Perry Como with Mitchell Ayres and His Orchestra singles chronology
| "Papa Loves Mambo" (1954) | "(There's No Place Like) Home for the Holidays" (1954) | "A Hubba-Hubba-Hubba (Dig You Later)" (1955) |

= Home for the Holidays (song) =

"(There's No Place Like) Home for the Holidays" is a 1954 song commonly associated with the Christmas and holiday season. The lyrics detail the joys of being in your home community during the holidays and give examples of how some people will travel long distances to be with their loved ones. The music was composed by Robert Allen, with the lyrics written by Al Stillman.

== Perry Como versions ==
The best-known recordings of "Home for the Holidays" were made by Perry Como, who recorded the song twice, both times accompanied by Mitchell Ayres' Orchestra and the Ray Charles Singers.

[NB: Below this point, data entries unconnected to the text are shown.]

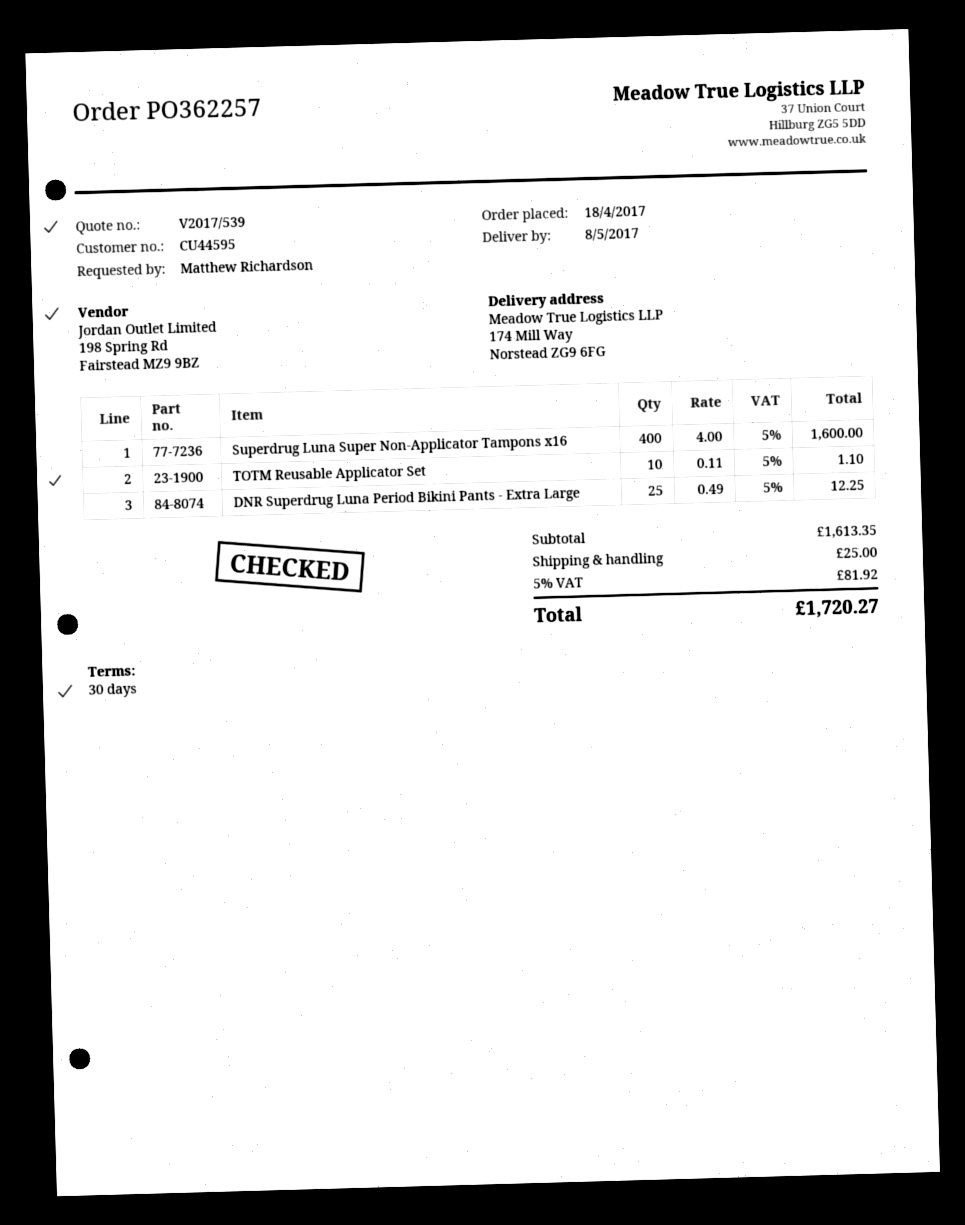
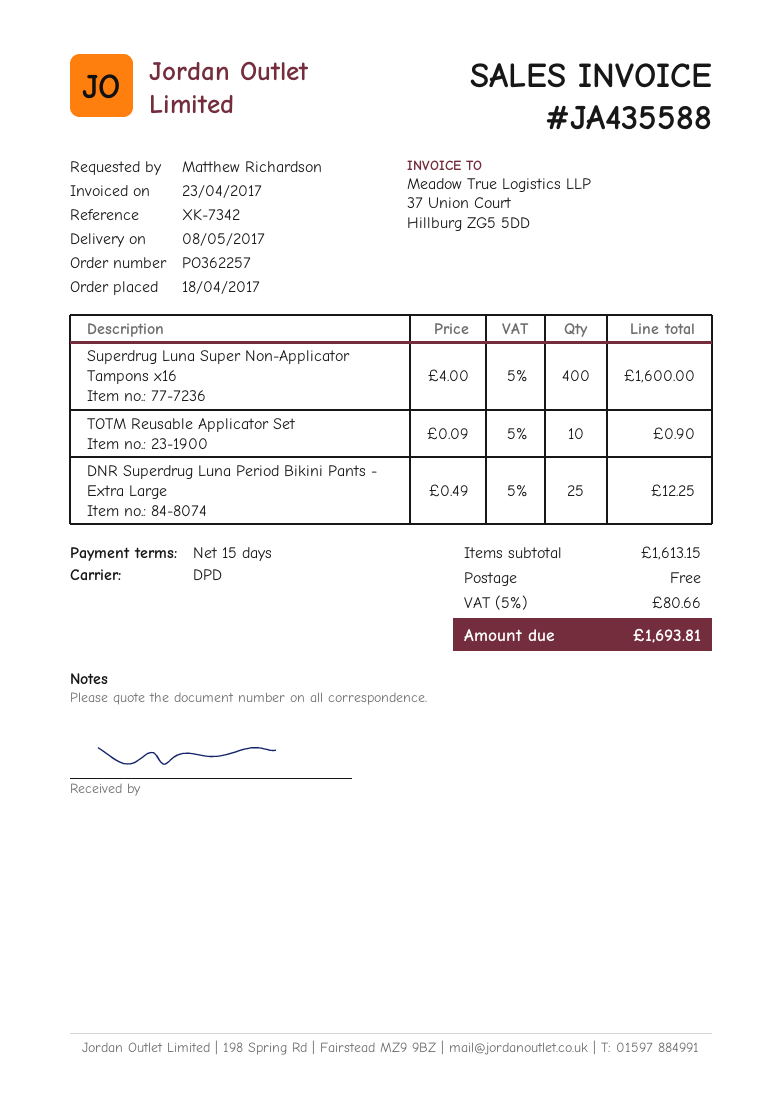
payment terms: 30 days -> 15 days
TOTM Reusable Applicator Set: 10 x 0.11 = 1.10 -> 10 x 0.09 = 0.90
subtotal: 1613.35 -> 1613.15
shipping: 25.00 -> 0.00
tax: 5% = 81.92 -> 5% = 80.66
total: 1720.27 -> 1693.81

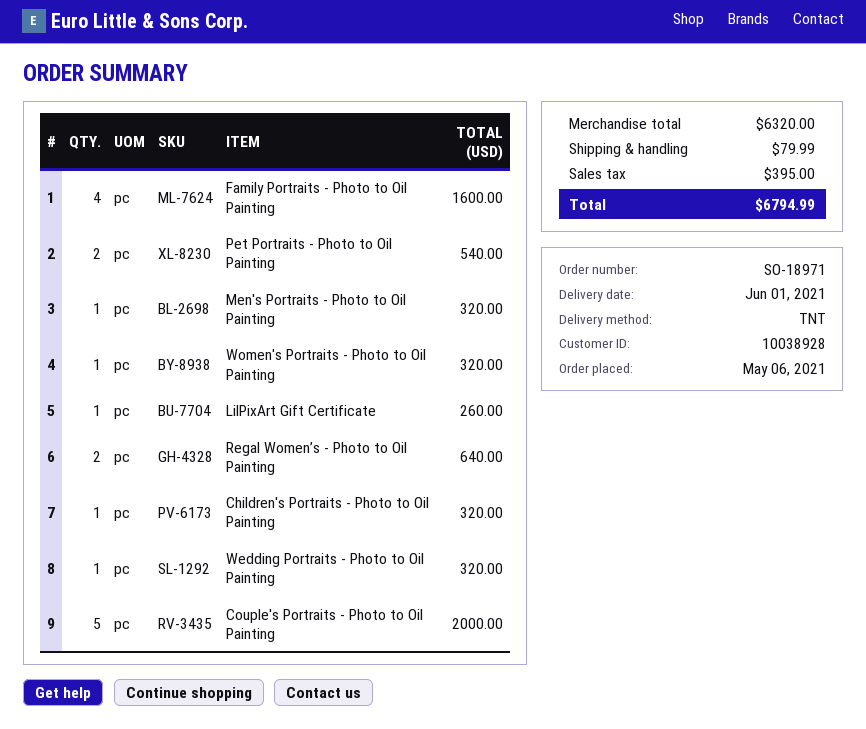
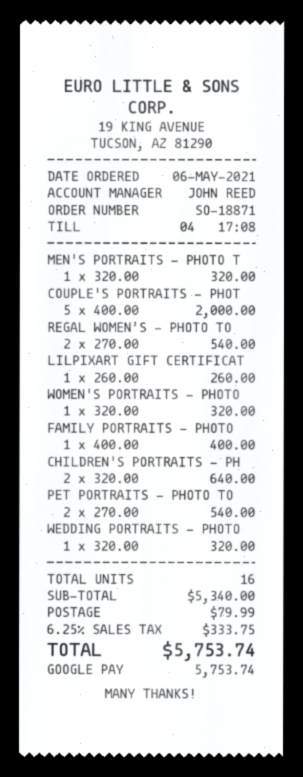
order number: SO-18971 -> SO-18871
Family Portraits - Photo to Oil Painting: 4 for 1600.00 -> 1 for 400.00
Regal Women’s - Photo to Oil Painting: 2 for 640.00 -> 2 for 540.00
Children's Portraits - Photo to Oil Painting: 1 for 320.00 -> 2 for 640.00
subtotal: 6320.00 -> 5340.00
tax: 395.00 -> 333.75
total: 6794.99 -> 5753.74

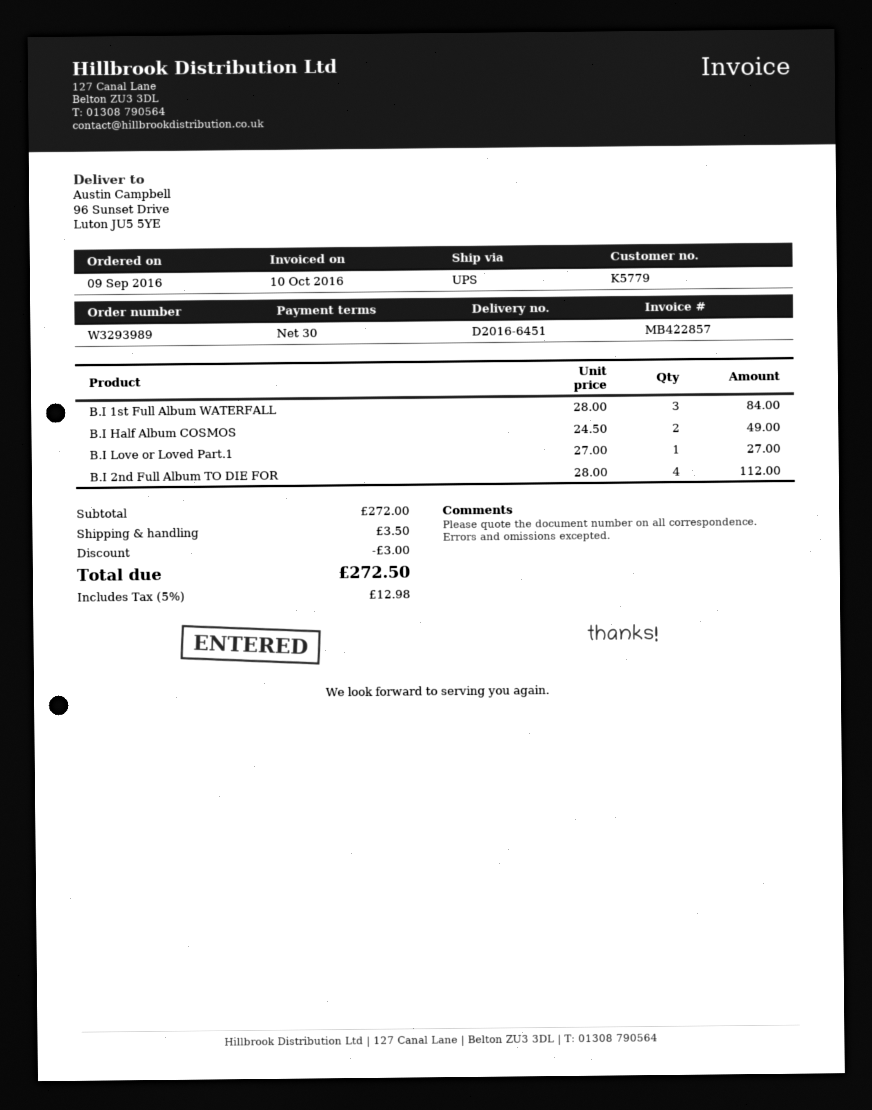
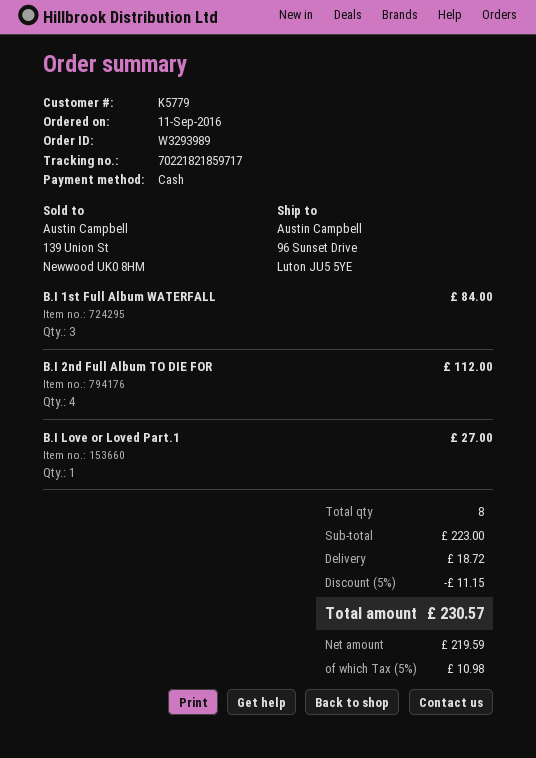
order date: 2016-09-09 -> 2016-09-11
B.I Half Album COSMOS: 2 for 49.00 -> none
subtotal: 272.00 -> 223.00
discount: 3.00 -> 11.15
shipping: 3.50 -> 18.72
tax: 5% = 12.98 -> 5% = 10.98
total: 272.50 -> 230.57

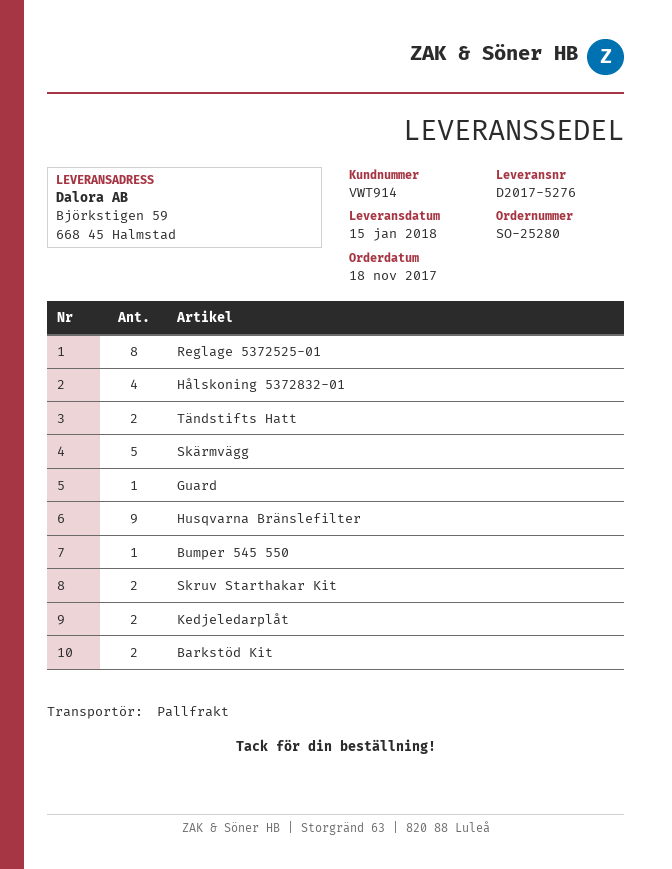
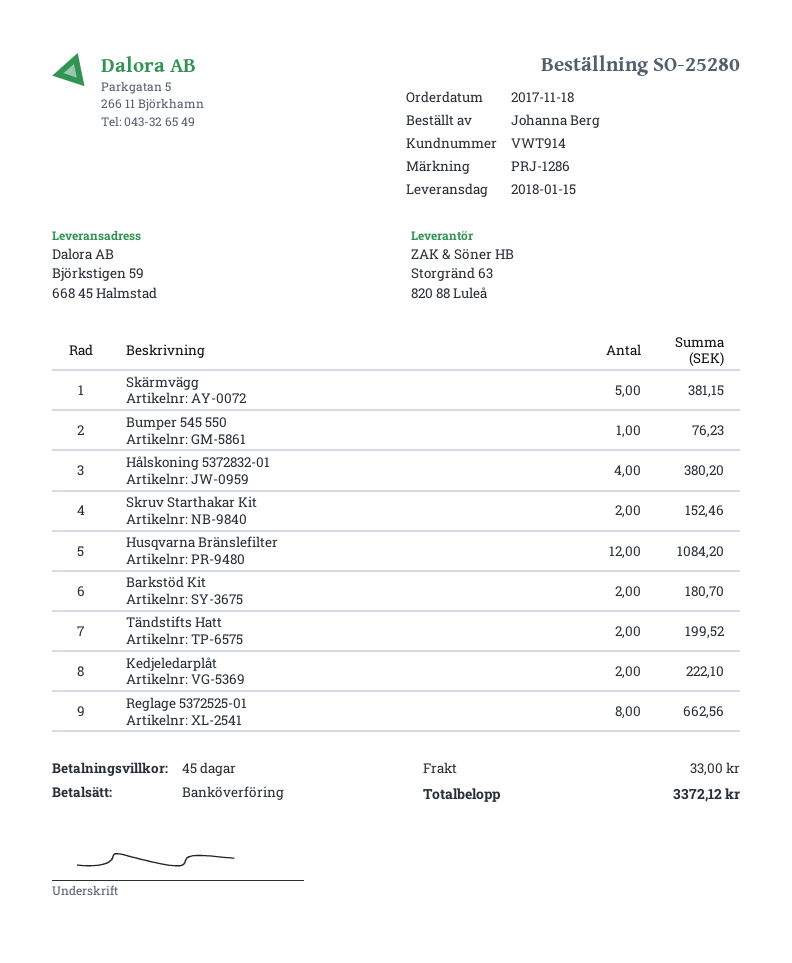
Guard: 1 -> none
Husqvarna Bränslefilter: 9 -> 12

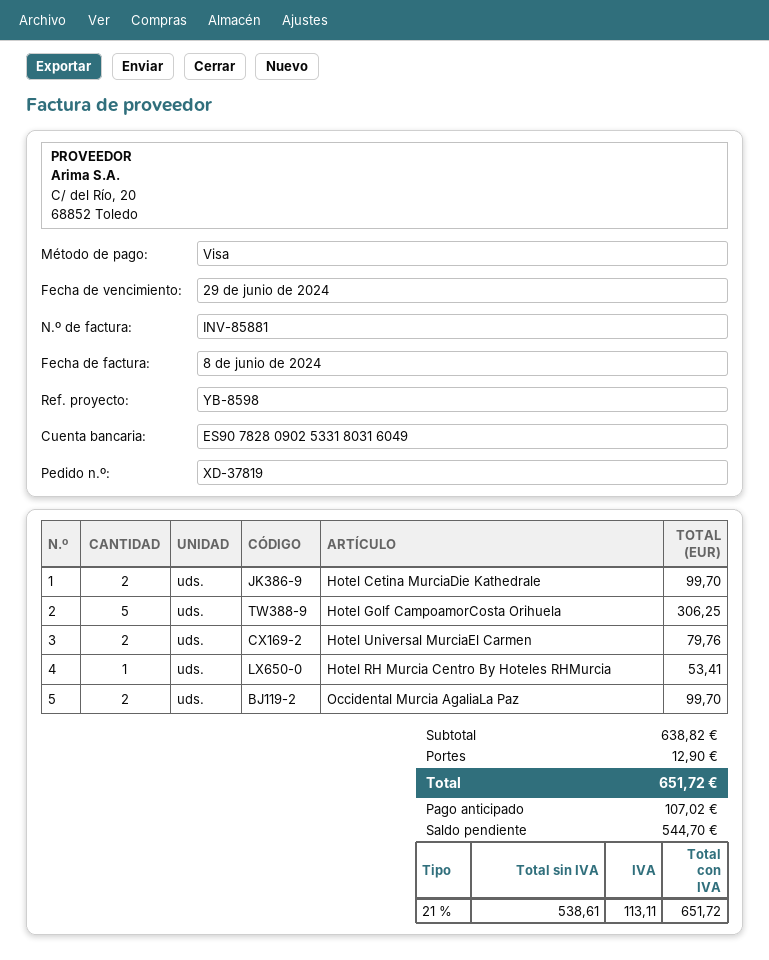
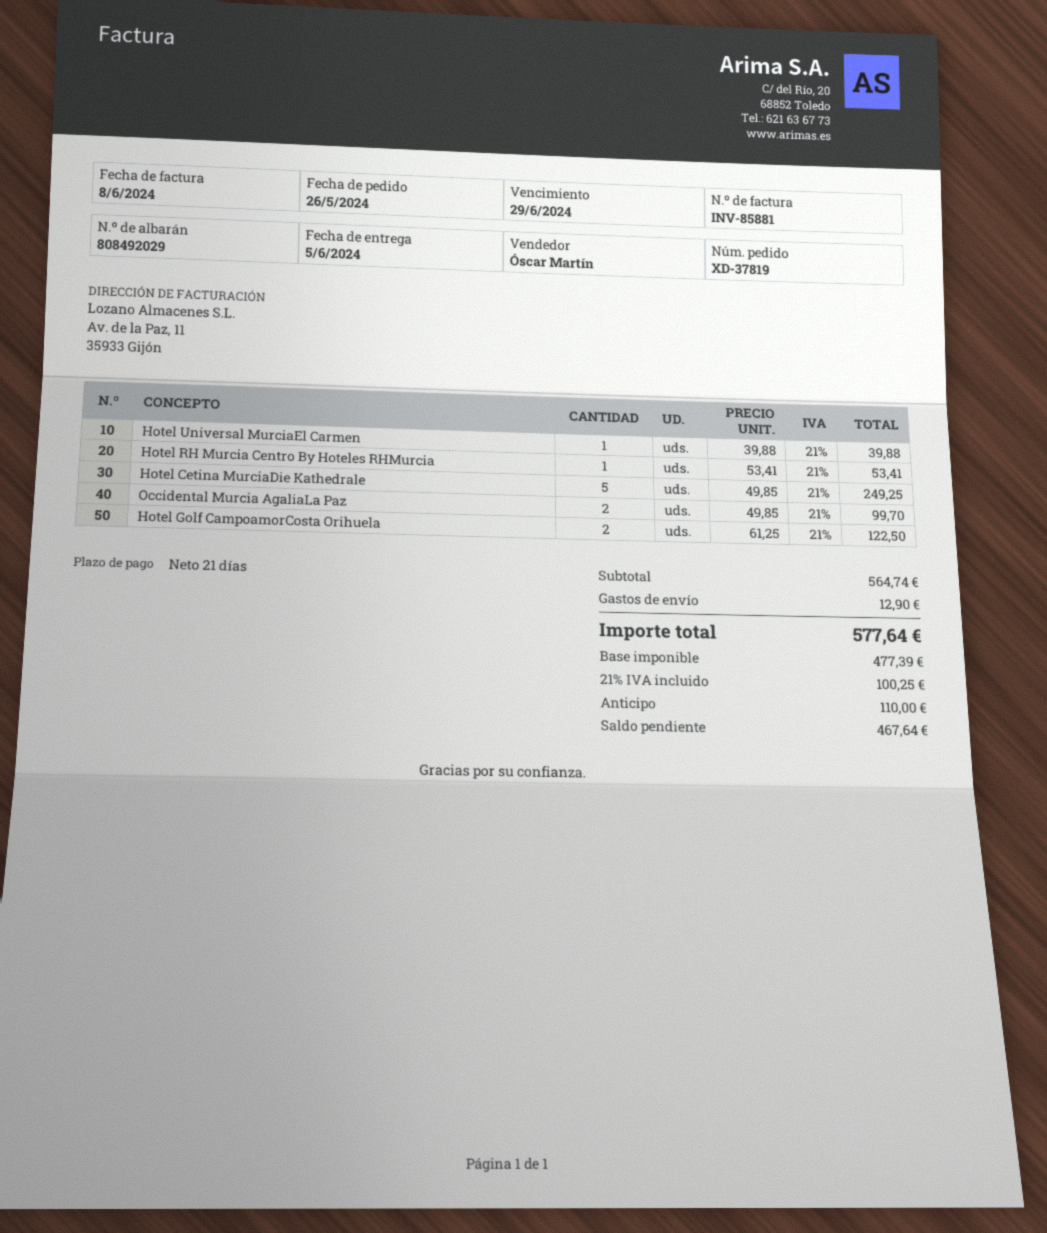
Hotel Cetina MurciaDie Kathedrale: 2 for 99.70 -> 5 for 249.25
Hotel Golf CampoamorCosta Orihuela: 5 for 306.25 -> 2 for 122.50
Hotel Universal MurciaEl Carmen: 2 for 79.76 -> 1 for 39.88
subtotal: 638.82 -> 564.74
net: 538.61 -> 477.39
tax: 21% = 113.11 -> 21% = 100.25
total: 651.72 -> 577.64
deposit: 107.02 -> 110.00
balance: 544.70 -> 467.64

The first recording of "Home for the Holidays", arranged by Joe Reisman, was made on November 16, 1954. It was released as a single for Christmas that December by RCA Victor. The flip side was "Silk Stockings" (which scored in the Cash Box magazine top 50). In the United States, "Home for the Holidays" peaked at number eight on Billboard magazine's Most Played by Jockeys chart (in the issue dated January 8, 1955) and at number 18 on Billboards Best Sellers in Stores chart (in the issue dated January 1, 1955). The next Christmas the song was released again, with "God Rest Ye Merry, Gentlemen" as the flip side. The same recorded version was released in the United Kingdom by His Master's Voice, with the flip side "Tina Marie". This recording has appeared on many compilation albums over the years and remains a Christmas radio regular.

Como's second recording of "Home for the Holidays", in stereo and with a different musical arrangement by Joe Lipman, was made on July 15, 1959. It was released as a 33 rpm single, with flip side "Winter Wonderland", by RCA Victor in the U.S. and as a 45 rpm single by His Master's Voice in the UK. This 1959 version was also included on the album, Season's Greetings from Perry Como, and has appeared on many compilations, as well as being played on some radio stations during the holidays.

==Other versions==

In 1968, Robert Goulet covered the song for his holiday album, Robert Goulet's Wonderful World Of Christmas.

Perhaps the most iconic version of the song, other than the original Perry Como version, is the Carpenters’ recording on their 1984 LP release, An Old Fashioned Christmas.

In 1987, the Muppets sang it in the ABC special, A Muppet Family Christmas.

In 1992, Joe Pass recorded a jazz guitar instrumental cover for his holiday album, Six-String Santa.

In November and December 1993, Sears aired a "Home for the Holidays" ad campaign, using instrumental renditions of the song itself.

In January 2000, a Garth Brooks version, from Garth Brooks & the Magic of Christmas, reached No. 63 on Billboards Hot Country Singles & Tracks chart.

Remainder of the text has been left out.